- [Try it]
From the data below, copy out every line in which the word "γυαλί" occurs.

- [Records from a data collection]
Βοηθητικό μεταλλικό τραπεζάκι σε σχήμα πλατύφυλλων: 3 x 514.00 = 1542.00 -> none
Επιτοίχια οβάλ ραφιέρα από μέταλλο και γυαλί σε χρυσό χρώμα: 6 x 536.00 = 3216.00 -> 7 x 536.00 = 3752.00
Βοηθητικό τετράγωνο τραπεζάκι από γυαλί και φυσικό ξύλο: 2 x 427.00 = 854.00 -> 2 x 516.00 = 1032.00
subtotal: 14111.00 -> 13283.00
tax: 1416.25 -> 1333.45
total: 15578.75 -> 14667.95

- [Response]
Επιτοίχια οβάλ ραφιέρα από μέταλλο και γυαλί σε χρυσό χρώμα: 6 x 536.00 = 3216.00 -> 7 x 536.00 = 3752.00
Βοηθητικό τετράγωνο τραπεζάκι από γυαλί και φυσικό ξύλο: 2 x 427.00 = 854.00 -> 2 x 516.00 = 1032.00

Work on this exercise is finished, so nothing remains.